1. Your employees don’t know what benefits are available to them.
Companies design their benefits packages in order to attract the best talent available while keeping employees happy, loyal and productive. In some cases, those benefits are equal to more than 30 percent of the employee’s overall compensation. But employees can’t utilize their benefits if they don’t know what’s available to them. If you don’t educate your employees about their benefits options, not only are you wasting an opportunity to strengthen employee-employer relations, you’re also wasting money. Reach out to your employees by sending regular emails, posting informative bulletins and providing quarterly workshops that expose your team to benefits information and access points.
2. Your employees don’t understand how their benefits work.
Benefits packages vary from company to company and employees may not be aware of the subtle differences in enrollment requirements between their old program and their new one. They may not understand how to access their benefits or who to speak with in order to do so. The list of misunderstandings is infinite.
A recent study by the International Foundation of Employee Benefits found that 80 percent of employees do not open benefits information materials and of those who do, 49 percent don’t understand the information available to them. It was found that overly-lengthy and jargon-heavy emails were the most commonly ignored. The IFEB study found that the most effective communication strategies included personalized informational materials, benefits information directly related to the employee’s life stage, year-round contact with access to benefits representatives, materials provided in multiple languages and employee benefits information that engages spouses and family members.
3. The benefits aren’t easy for your employees to use.
Offering multiple and varying sign-on deadlines between benefits and multi-factor enrollment options cause confusion and are all deterrents to employee enrollment. While these inconveniences may be unavoidable, clear deadlines and offered assistance can help employees feel less stressed about making benefits decisions. Similarly, there may be stigma around utilizing certain benefits – such as mental health services – that can deter employees from signing up for them. It’s important to foster an environment that de-stigmatizes essential benefits by making them an accessible, confidential, secure and established part of the company’s culture.
4. Cost-sharing on benefits is stressing out your employees.
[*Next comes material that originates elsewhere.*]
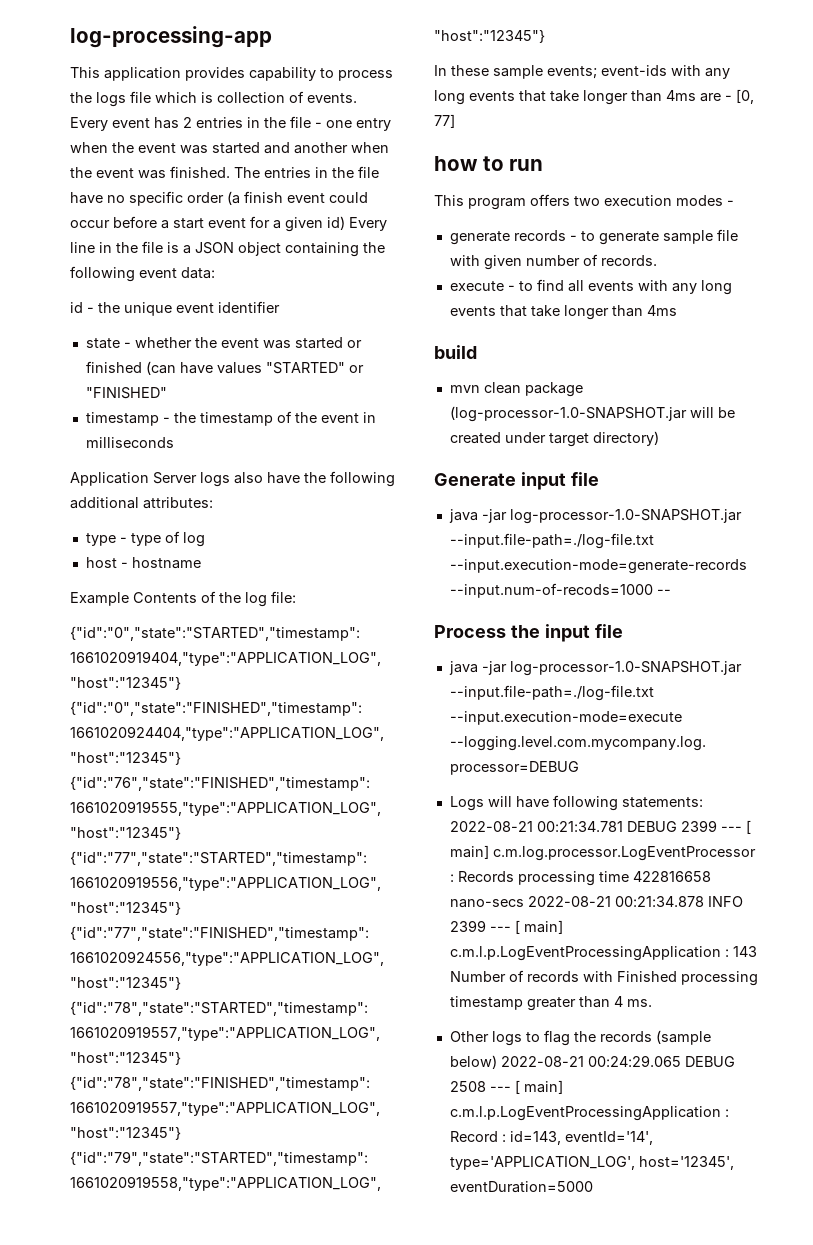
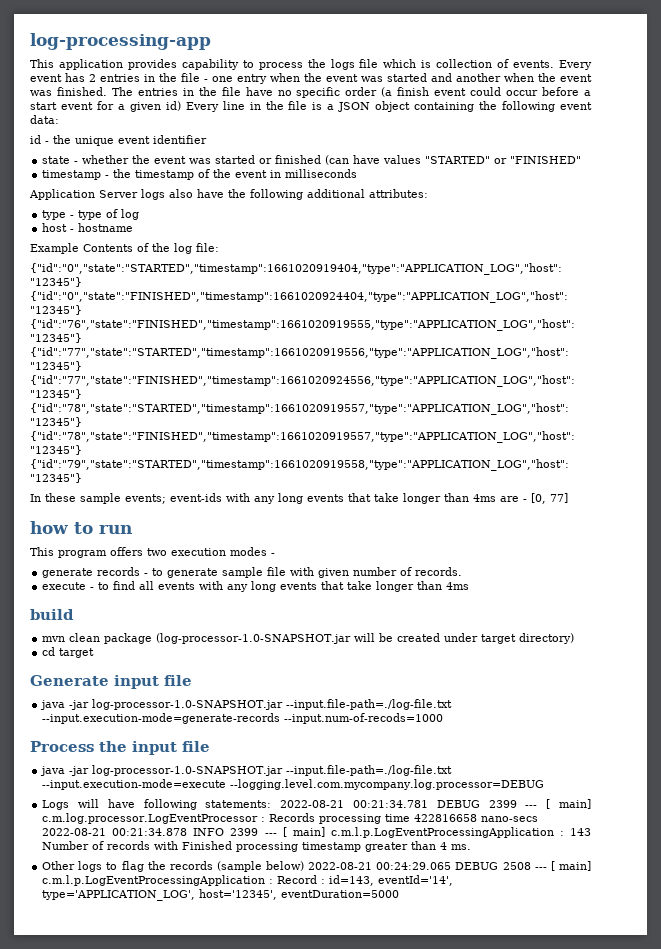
(659, 438) none -> [42,647,95,658] // cd target
[656,589,671,595] -- -> (444, 718) none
Most employees will sign up for benefits shortly after the onboarding process and rarely change or update plans throughout their entire course of employment. This is partly due to how confusing cost-sharing benefits can be. It’s easy to get overwhelmed by high deductibles and variations on health plan choices. In a recent study, employees were switched from a plan having no cost-sharing (no deductible), to one that required a high deductible (a standard cost-sharing structure). The company’s overall healthcare spending was dramatically reduced by 12-14%percent. But, this wasn’t a savings in the best sense of the word. When the employees were on a non cost-sharing program, they accessed medical care more frequently; when the plan was switched and high deductibles were introduced, employees were more stringent on how they spent their deductible funds, thus, reducing wellness visits and other important healthcare needs. Employees were more likely to alter their access to healthcare than to alter their benefits package.
5. You aren’t giving your employees the benefits they want
Staying on top of the benefits your workforce actually needs is crucial to keeping a well-functioning, productive company. Try to regularly distribute surveys asking employees what they would like to see more or less of and help your HR department tailor the company’s benefits plan to those requests. Show your investment in the needs of the workforce and you’ll start to attract and retain the first-class talent your company needs.